I boarded my flight which was supposed to be overbooked and quickly noticed that it would be about 2/3 full. I also noticed that the seat next to me was empty. Probably since until about five minutes prior, it had belonged to me. The attendants prepped to close the door and made the announcement: "We are waiting for a couple of connecting flights. If you are seated in a seat that is not yours, please return to your assigned seat so as to expedite our departure." This was repeated four times. Once before the man who ran up from a few rows behind me to sit in the seat next to me did so, and thrice after. He said to me as he sat down, "It doesn't look like this is going to fill up, so I'll just take this seat."
Foul. 2-2 count.
That changed my demeanor. How dare he sit in an unassigned seat! Is he also hard-of-hearing? The attendant just told everyone to sit in their assigned seats only! Who is he to shirk this obviously ironclad instruction from those in authority? Can't the sky marshal pull a gun on this clown and force him to comply? Well, since all of this was a dialogue with my tired mind, nothing happened, and this guy squished his wide frame into the middle seat. By the way, did I mention that he sat and composed e-mails on his Treo during the whole flight? Aren't those supposed to be in the off position? Is it a miracle our flight landed? I never saw him switch it to "airplane mode" either...so we may very well have been in serious navigational-hazard danger!

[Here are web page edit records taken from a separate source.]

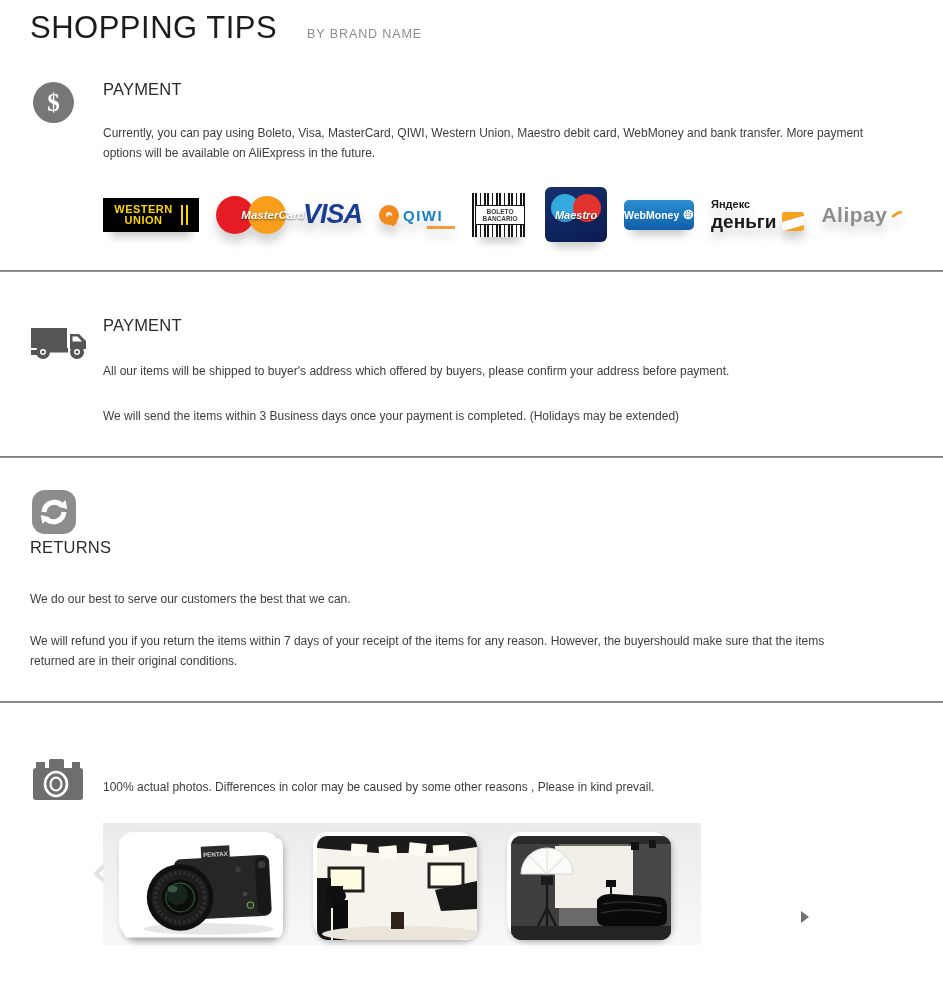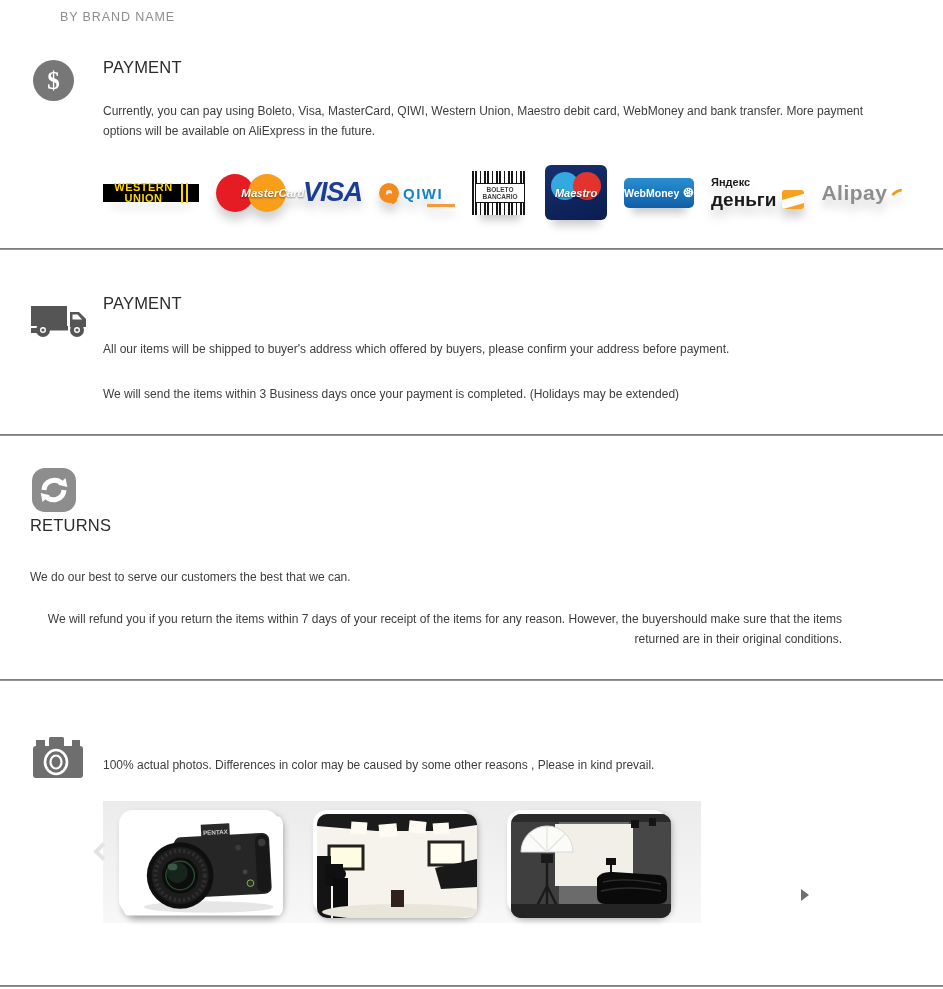"SHOPPING TIPS" h1 { html: none -> <h1>SHOPPING TIPS</h1> }
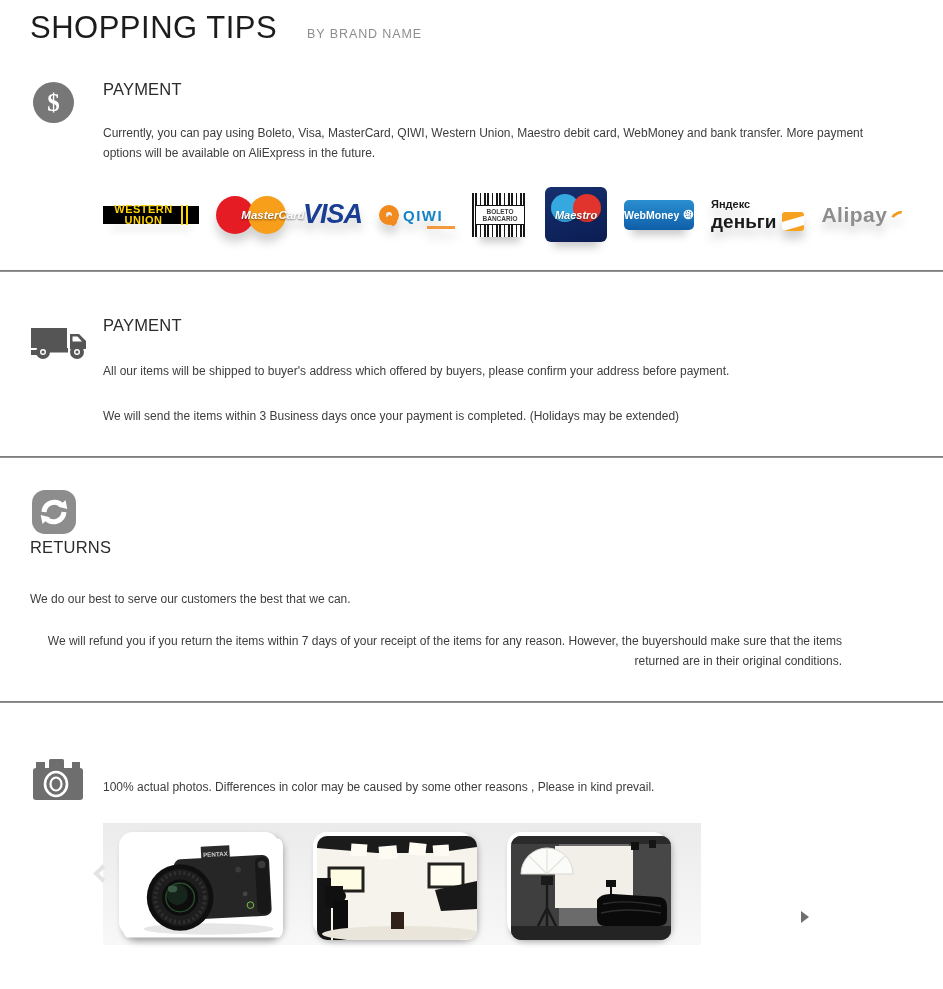"WESTERN" .wu { height: 18px -> 34px }
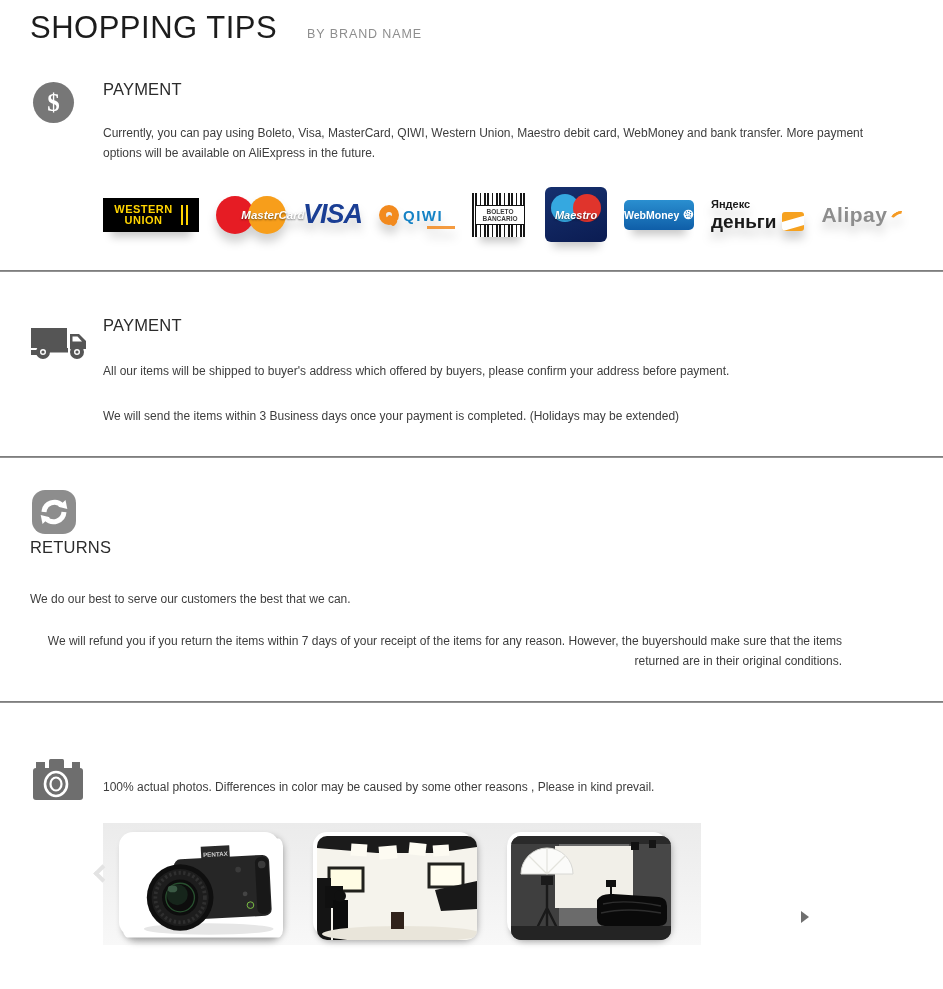"We will refund you if" .s3 .p2 { text-align: right -> none }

There is an unwritten rule of flying that, if you get to the armrest first, you win. That's where this guy missed the memo. I placed my elbows on both armrests, something I don't normally do on the aisle out of respect for the claustrophobia that may beset a middle-sitter. In this case, I made an exception. He infringed on me, and I was going to plant my flag firmly on both armrests and claim the territory for me. He eventually took a break from his illicit e-mailing and leaned back...pressing his forearm firmly against mine. Again, in 99% of cases, the "presser" imposes his (or her) will on the armrest incumbent and the incumbent gives way. I was pleased to be one of the 1% in this case. He pressed...and pressed...and pressed...for a good ten minutes...and I never gave way, as I pretended to eat my Mike and Ikes and fiddle with my iPod. After ten minutes, he gave up, lurched forward, and continued to endanger us by broadcasting his e-mails, obviously he had just cured cancer and needed to get the formula out, during the flight.
Double to the gap.
In retrospect, this could've been easily avoided. Had he simply requested the seat at the gate, I wouldn't have treated him thus. Had he simply kept his mouth shut about his "plan" when he sat down, I wouldn't have treated him thus. Had I just been a little more charitable, I wouldn't have treated him thus. But, true to today's me-first mentality, that last option is not viable. It wasn't my fault, it was his. And I'm suing.